-------- DATA PROVIDED

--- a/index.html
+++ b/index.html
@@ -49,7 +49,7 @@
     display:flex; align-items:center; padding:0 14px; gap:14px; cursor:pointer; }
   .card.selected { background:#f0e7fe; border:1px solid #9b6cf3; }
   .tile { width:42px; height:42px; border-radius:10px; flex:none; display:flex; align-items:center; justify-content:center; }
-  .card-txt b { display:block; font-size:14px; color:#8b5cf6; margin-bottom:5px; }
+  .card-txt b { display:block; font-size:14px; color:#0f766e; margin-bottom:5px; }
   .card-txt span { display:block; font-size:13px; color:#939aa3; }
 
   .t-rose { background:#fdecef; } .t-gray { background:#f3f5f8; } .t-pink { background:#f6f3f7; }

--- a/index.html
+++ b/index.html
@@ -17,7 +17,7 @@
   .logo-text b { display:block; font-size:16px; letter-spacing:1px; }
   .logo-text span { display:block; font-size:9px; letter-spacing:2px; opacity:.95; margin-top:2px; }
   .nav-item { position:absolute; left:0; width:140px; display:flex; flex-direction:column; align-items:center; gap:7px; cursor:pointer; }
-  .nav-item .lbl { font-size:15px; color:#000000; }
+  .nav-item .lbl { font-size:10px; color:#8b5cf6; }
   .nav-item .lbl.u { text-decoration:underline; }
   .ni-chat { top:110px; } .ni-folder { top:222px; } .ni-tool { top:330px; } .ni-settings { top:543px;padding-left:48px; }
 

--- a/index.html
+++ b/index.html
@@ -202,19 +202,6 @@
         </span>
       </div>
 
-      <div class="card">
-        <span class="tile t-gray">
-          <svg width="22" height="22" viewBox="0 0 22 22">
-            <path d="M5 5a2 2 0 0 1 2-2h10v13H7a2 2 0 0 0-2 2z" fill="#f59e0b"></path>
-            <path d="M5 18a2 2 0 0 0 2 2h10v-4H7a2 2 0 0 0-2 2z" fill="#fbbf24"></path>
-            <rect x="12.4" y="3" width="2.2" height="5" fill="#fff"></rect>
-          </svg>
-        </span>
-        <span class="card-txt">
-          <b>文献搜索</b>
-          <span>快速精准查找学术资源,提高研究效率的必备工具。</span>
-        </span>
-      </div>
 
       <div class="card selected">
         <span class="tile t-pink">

----------------

EXERCISE DIRECTIONS:
Review the entries above and return every line where "gray" appears.

TASK ANSWER:
   .t-rose { background:#fdecef; } .t-gray { background:#f3f5f8; } .t-pink { background:#f6f3f7; }
-        <span class="tile t-gray">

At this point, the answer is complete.